Furthermore, where’s the fun in me gushing about a band that I have loved since I was six? It would be far more interesting to write about songs I loathe; songs that actually set my teeth on edge.
These are quite popular songs mind you, and I expect that some of you probably love them and have a special place in your heart for them. If this is so, I offer no apologies and I await with pleasure your vitriolic e-mails about how I am a philistine.
Let us begin with that drippiest of drippy songs, If You’re Not The One by Daniel Bedingfield. If ever there was a song written by some pathetic little 16-year-old who has never had a girlfriend in his life, this is it.
I don’t know if Bedingfield wrote this when he was a loveless little oik sitting in the back of the classroom gazing longingly at the prettiest girl in school who looks at him as though he was something she scrapped off the sole of her shoe, but it sure sounds like it.

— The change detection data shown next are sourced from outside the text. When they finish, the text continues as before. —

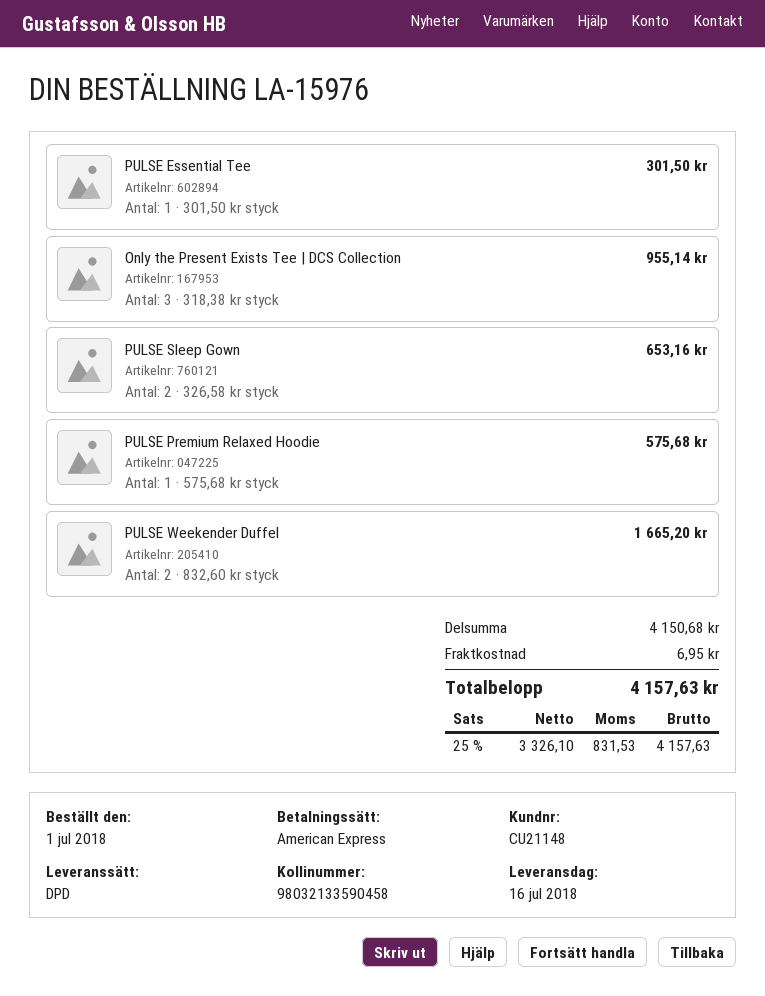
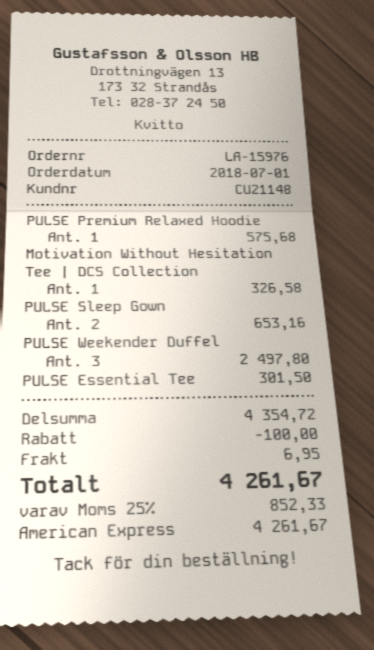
Only the Present Exists Tee | DCS Collection: 3 for 955.14 -> none
PULSE Weekender Duffel: 2 for 1665.20 -> 3 for 2497.80
Motivation Without Hesitation Tee | DCS Collection: none -> 1 for 326.58
subtotal: 4150.68 -> 4354.72
discount: none -> 100.00
tax: 25% = 831.53 -> 25% = 852.33
total: 4157.63 -> 4261.67

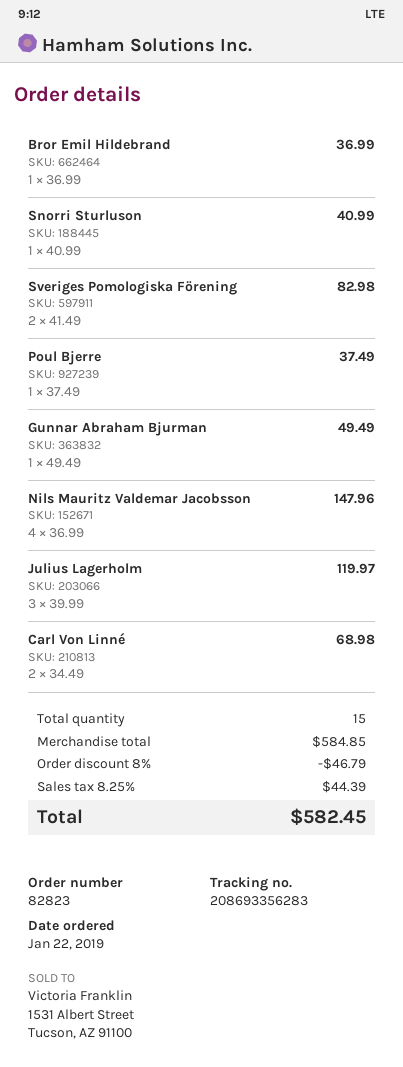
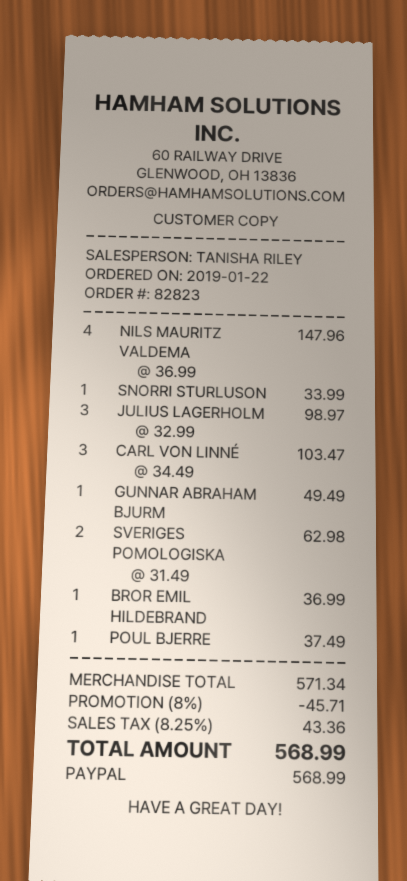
Snorri Sturluson: 1 x 40.99 = 40.99 -> 1 x 33.99 = 33.99
Sveriges Pomologiska Förening: 2 x 41.49 = 82.98 -> 2 x 31.49 = 62.98
Julius Lagerholm: 3 x 39.99 = 119.97 -> 3 x 32.99 = 98.97
Carl Von Linné: 2 x 34.49 = 68.98 -> 3 x 34.49 = 103.47
subtotal: 584.85 -> 571.34
discount: 8% = 46.79 -> 8% = 45.71
tax: 8.25% = 44.39 -> 8.25% = 43.36
total: 582.45 -> 568.99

The singing is whiny and the rhyming makes Hallmark sound like Keats. Clumsy attempts like “If I don’t need you, why am I crying in my bed. If I don’t need you, why does your name resound in my head.”
“Resound in my head”? That gives rise to some serious imagery (unintentional, I am sure, as anyone who can write such drivel can’t possibly understand imagery) of a rather empty cranium.
The next song is similar to the first in that it is what a drummer friend of mine classifies as “loser music”. The difference being that while If You’re Not The One is just wet, this one steps over the line into downright creepy. The Man Who Can’t Be Moved by The Script, is a perfect example of how an idea put to music may actually sound quite sweet, but when you listen carefully to the words, this is not something that you would want to happen to you in real life.
OK, here’s what it’s about. Some dude, meets a girl on a corner, falls in love and waits there for her – for months. He can’t be moved. He’s got a photo of her which he shows strangers walking by. He hopes to appear on the news so that she could see him.
Now, imagine if this was real life. You meet some guy on some street corner, no less. You don’t like him enough to give him your phone number or e-mail. You don’t like him enough to ask him for his.
Next thing you know, this person is on TV news with your picture, pleading for you to come see him. And he’s been standing there on that street for months, through sun and monsoon.
Seriously, are you going to say “awww, how sweet, he must really truly love me, I must run to his arms this very minute” or are you going to call the police and try to get this guy locked up in Tanjung Rambutan? He’s a nut case potential stalker, for crying out loud!
The last song is the one I hate the most. I have saved the best for last.
In case you are unsure, I am not a woman. However, if I were a woman, this is the last thing I would want to happen to me.
I am in a hypermarket buying groceries. One hand is trying to control the trolley with a wonky wheel; the other is holding a baby who is crying and has also just pooped himself.
Pulling at my pasar malam skirt is a three-year-old little brat (just like his no good fat father) demanding I buy him chocolates. I am at the end of my tether.
Then suddenly from around the aisle comes this woman dressed in Donna Karan, Hermes handbag on her shoulder, clicking away in her Jimmy Choos. She looks at me and with a simpering smile, comes up to me and says in a so-called “understanding” whimper: “Hey lady, you lady, cursing at your life. You’re a discontented mother and a regimented wife”.
Then she goes wittering on and on and on about how she has travelled to Greece, sailed on a yacht, been wined and dined by kings and basically lived a life that would have taken up an entire episode of Lifestyles of the Rich and Famous.
At the end of it, she tells me that I am the lucky one. Hell, the last time I went on holiday was to Fat Husband’s company retreat in Port Dickson and I spent the whole time taking care of the kids.
I swear, if I were a woman and some rich bimbo comes up to me like in Charlene’s I’ve Never Been To Me, I would slap her so hard, she’d think she was back in Monte Carlo where she moved like Harlow.
Anyway, that is all folks, one of these days, I may write about movies I can’t stand.